A Fragile Thing
It’s quite a stress browsing through Facebook these days, especially when you see people posting and commenting how fragile their mental health have become after the elections. There’s this young woman (a volunteer for a losing presidential candidate) who thinks she’d lose her sanity before the month ends and is asking for help. The election results also distressed me but I believe I have quite a strong mental health; somebody with a weaker mind would have long been sent to a psychiatric ward with the few not-so-positive things I went through in this vicious thing called life, although I wouldn’t be too confident. After many months, I had a bout of sleep paralysis last night, a strange nocturnal occurrence that I believe is caused by a tired and distressed mind.

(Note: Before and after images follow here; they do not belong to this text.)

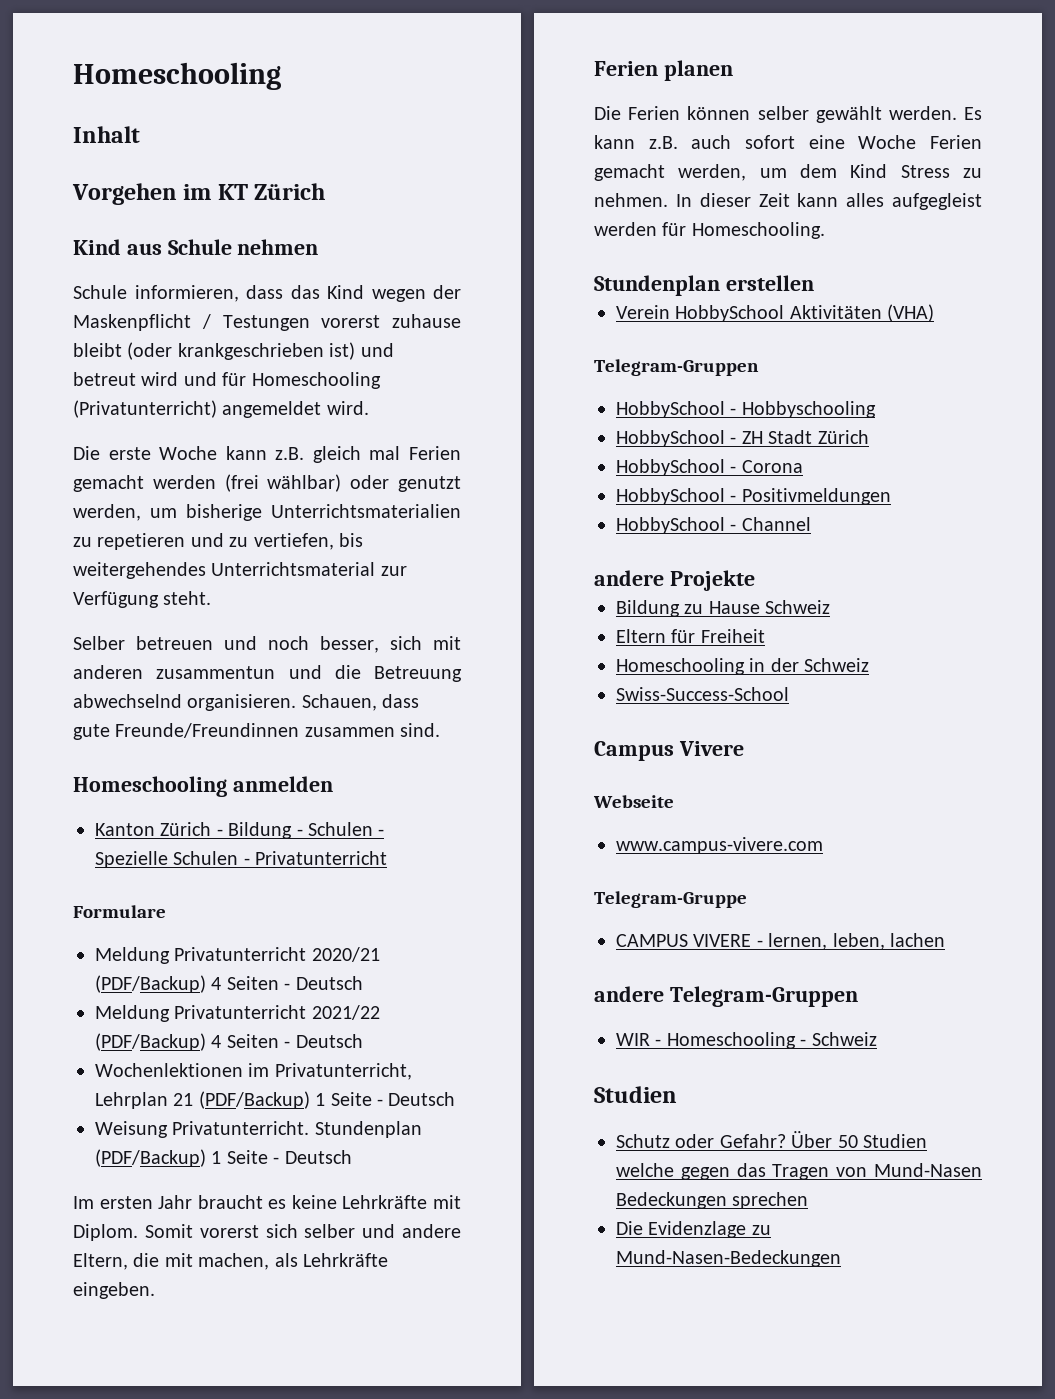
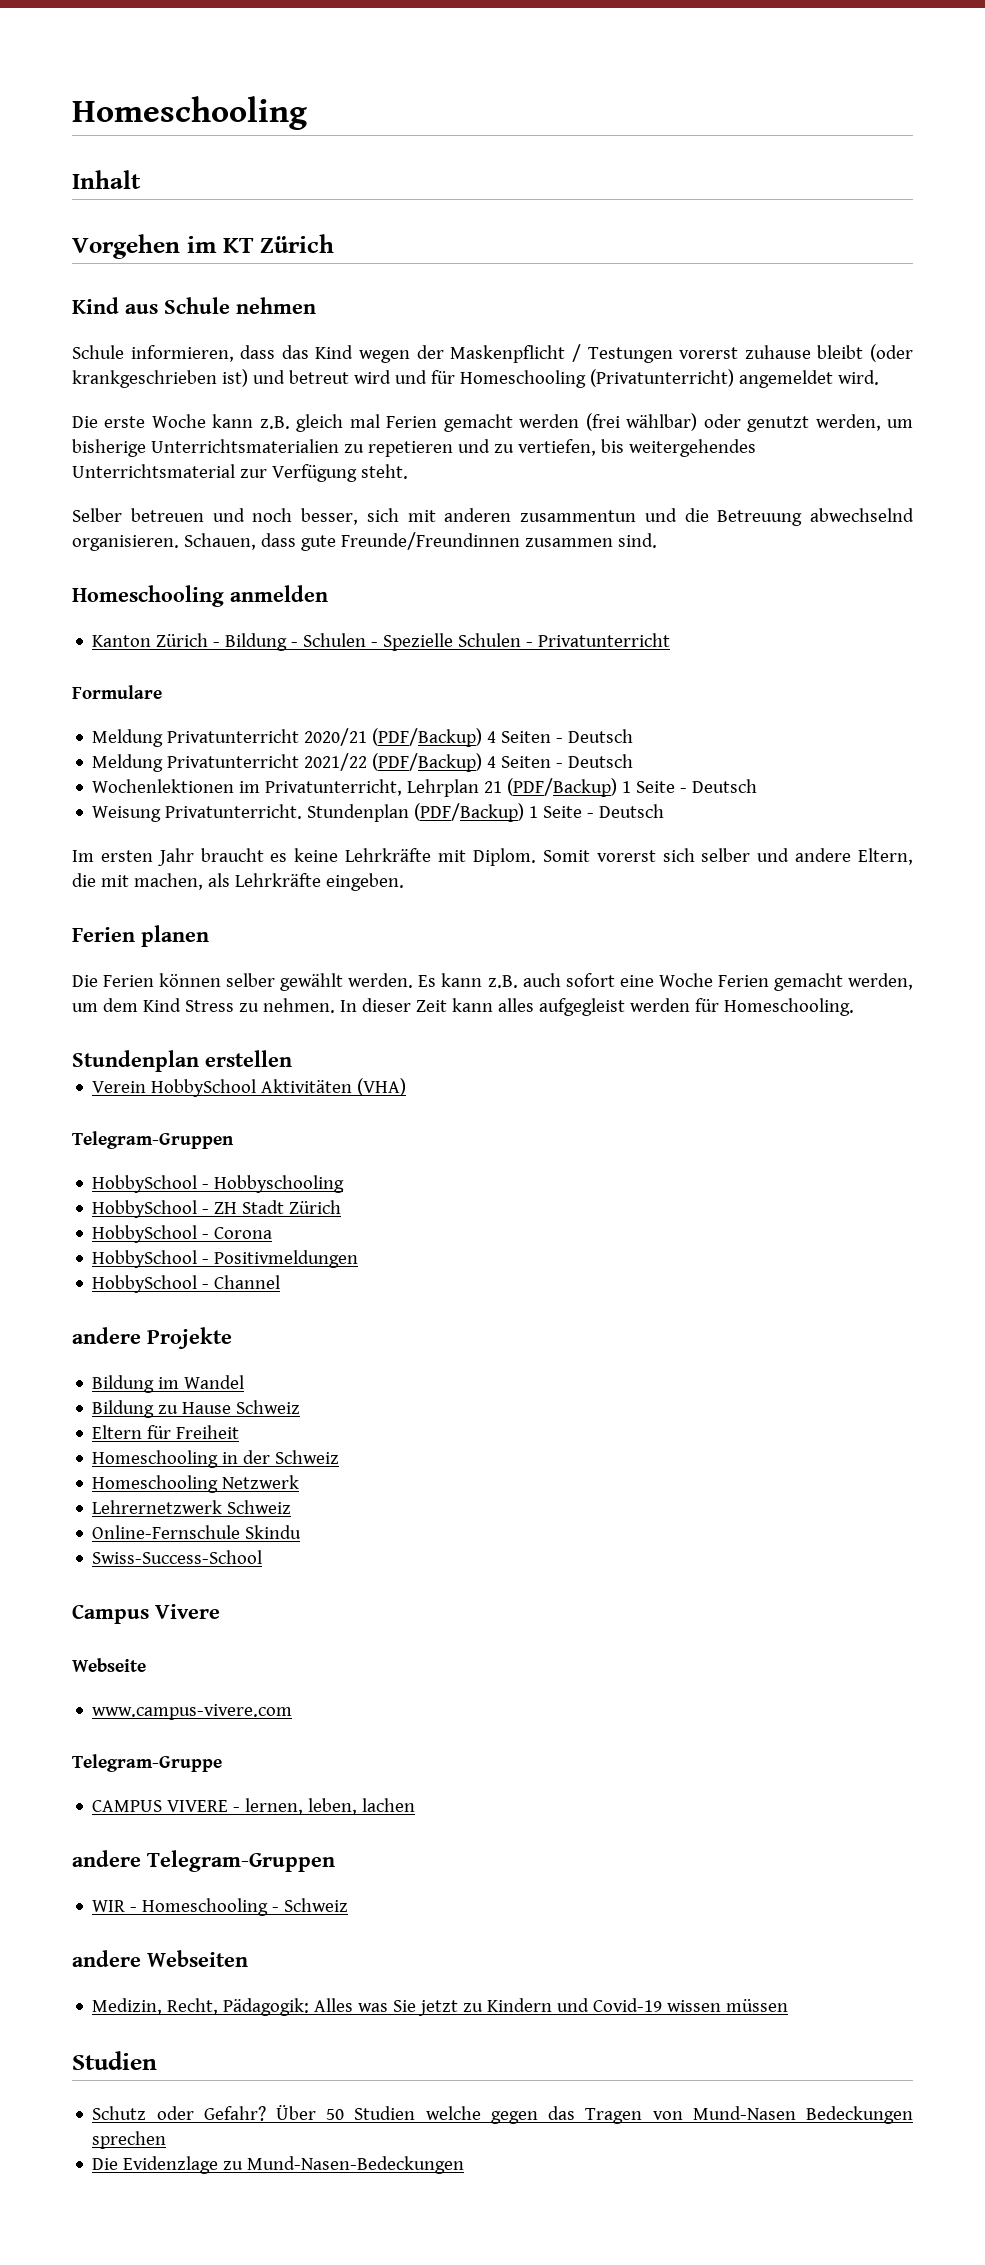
+ Bildung im Wandel
+ Homeschooling Netzwerk
+ Lehrernetzwerk Schweiz
+ Online-Fernschule Skindu
+ andere Webseiten
+ Medizin, Recht, Pädagogik: Alles was Sie jetzt zu Kindern und Covid-19 wissen müssen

Mentally unstable people behave differently. One will act
like a helpless, hapless baby; others will be quite malicious. I’ve been with some
people who have suffered mental breakdown. My mother, for one, died of
dementia. She lost her mind and died a
year after. Then there’s this friend of mine (who I had lost contact with now) who also went a bit off the
rails after a nasty and embarrassing incident which was his own doing. We had somehow drifted apart
before he broke down mentally, but his wife would text or call me, asking me to
talk to him and drink with him after he got out of a mental institution—and I would gladly oblige. Apparently, all his
other friends were avoiding him. We’d go to our favorite watering hole (cheap
restaurants that serve beer, actually) and it was obvious that he wasn’t fully recovered at the time,
and there’d be scary moments while I was out with him because he’d be so
suspicious with the people around him and would act like he’d be aggressive to
them. But I didn’t cut off my communication
with him, we’d always talk over the phone, I'd encourage him, and when I thought he had fully recovered,
as no one would trust him with a job, I gave him some things to get him busy and
productive. Soon after, his friends started flocking back to him, and I went back living under a rock.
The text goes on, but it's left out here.